Re-conceptualizing “contact” education: a case of mobile learning at the University of Cape Town
Dick talked in general about his work and HE education in South Africa. He works for the Centre for Educational Technology which has a remit to:
– ensure all students have fair access
– address educational social inclusion
– enable all to participate in a new communicative order
South African HE education context
The DoE in SA wants to transform the HE system to serve the new social order, pressing national needs, and the new ‘global’ reality. A target set by 2013 is that all teachers and learners will be able to ‘use ICT’s confidently and creatively’.
In terms of access to HE in SA, pre 1994 social policies are largely manifest along racial lines, by contrast in the UK socio-economics are the determining factor.
A key issue for SA is to balance graduate demographics input with graduate throughput. Dropout rates are high and as the recruitment net widens so does the inclusion of poorly academically prepared students. In addition, there is a diverse student population with different learning preferences. Class sizes are also large which makes offering a personalised learning experience difficult particularly the giving of meaningful feedback.

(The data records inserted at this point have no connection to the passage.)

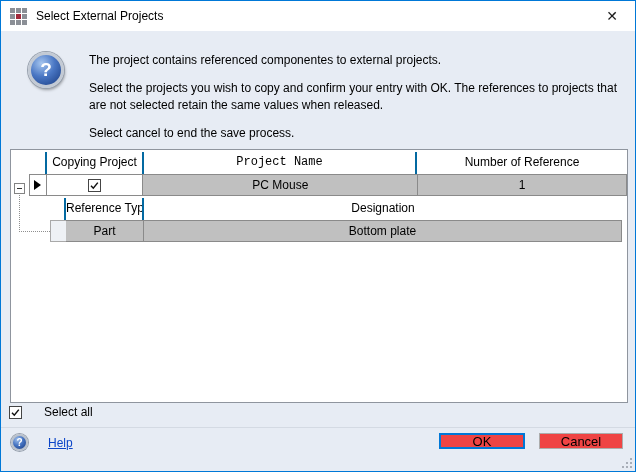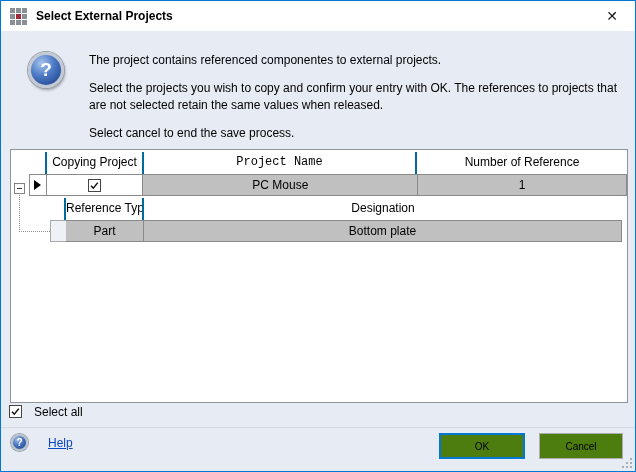--- a/index.html
+++ b/index.html
@@ -15,7 +15,7 @@
     grid-template-columns:repeat(3,5px); grid-template-rows:repeat(3,5px); gap:1px;}
   .app-icon i{background:#8b8f96; display:block;}
   .app-icon i.red{background:#a1293a;}
-  .title-text{margin-left:9px; font-weight:bold; font-size:12px;}
+  .title-text{margin-left:9px; font-weight:normal; font-size:12px;}
   .close-btn{margin-left:auto; width:46px; height:30px; display:flex; align-items:center; justify-content:center;
     font-size:14px; color:#1b1b1b; cursor:default;}
   

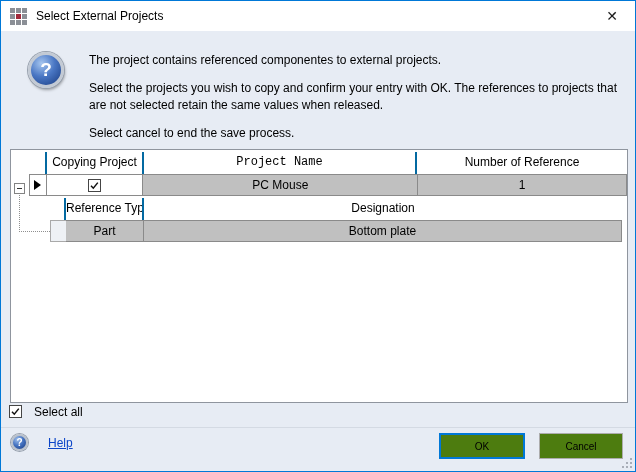--- a/index.html
+++ b/index.html
@@ -48,7 +48,7 @@
   .tree-h{position:absolute; left:8px; top:81px; width:31px; height:1px; border-top:1px dotted #8f8f8f;}
   .subsel{background:#eef1f5; border:1px solid #a9a9a9; border-right:none;}
   
-  .select-all{position:absolute; left:8px; top:404px; display:flex; gap:12px;}
+  .select-all{position:absolute; left:8px; top:404px; display:flex; align-items:center; gap:22px;}
   .sep-line{position:absolute; left:0; right:0; top:426px; height:1px; background:#d4dae3;}
   .help-area{position:absolute; left:10px; top:433px; display:flex; align-items:center; gap:7px;}
   .help-icon{width:17px; height:17px; border-radius:50%; box-sizing:border-box;

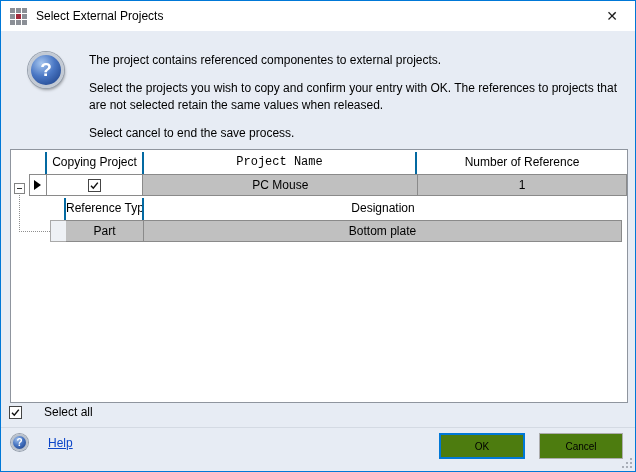--- a/index.html
+++ b/index.html
@@ -56,8 +56,8 @@
     border:2px solid #b9c1cc; box-shadow:0 0 0 1px #97a0ad;
     color:#fff; font-weight:bold; font-size:10px; display:flex; align-items:center; justify-content:center;}
   .help-link{color:#0b45c8; text-decoration:underline; cursor:pointer;margin-left:13px;}
-  .btn{position:absolute; top:432px; height:26px; box-sizing:border-box; background:#4d7c0f;
-    display:flex; align-items:center; justify-content:center; font-size:10px; cursor:default;}
+  .btn{position:absolute; top:432px; height:16px; box-sizing:border-box; background:#ef4444;
+    display:flex; align-items:center; justify-content:center; font-size:13px; cursor:default;}
   .btn-ok{left:438px; width:86px; border:2px solid #0078d7;}
   .btn-cancel{left:538px; width:84px; border:1px solid #acacac;}
   .resize-grip{position:absolute; right:3px; bottom:3px; width:10px; height:10px;}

A funding change to output rather than recruitment is designed to apply pressure to address the retention at an institutional level.
Dick talked extensively on the nature of contact between students and their lecturers painting a recognisable picture for those working in HE in the UK. He made the point that contact education forces a convergence of distance and time and that it is dominated by the lecturer. However education (learning) is more naturally independent of distance and space.
This leads to a position of de-coupling learning activities, interactivity, and intended outcomes from a model of ‘contact’ education.
A student quote exemplified the ‘suffocating’ experience that HE can be with a continual diet of new ‘stuff’ to learn. Personally, I think that the assessment tail wagging the learning dog has much to contribute to this.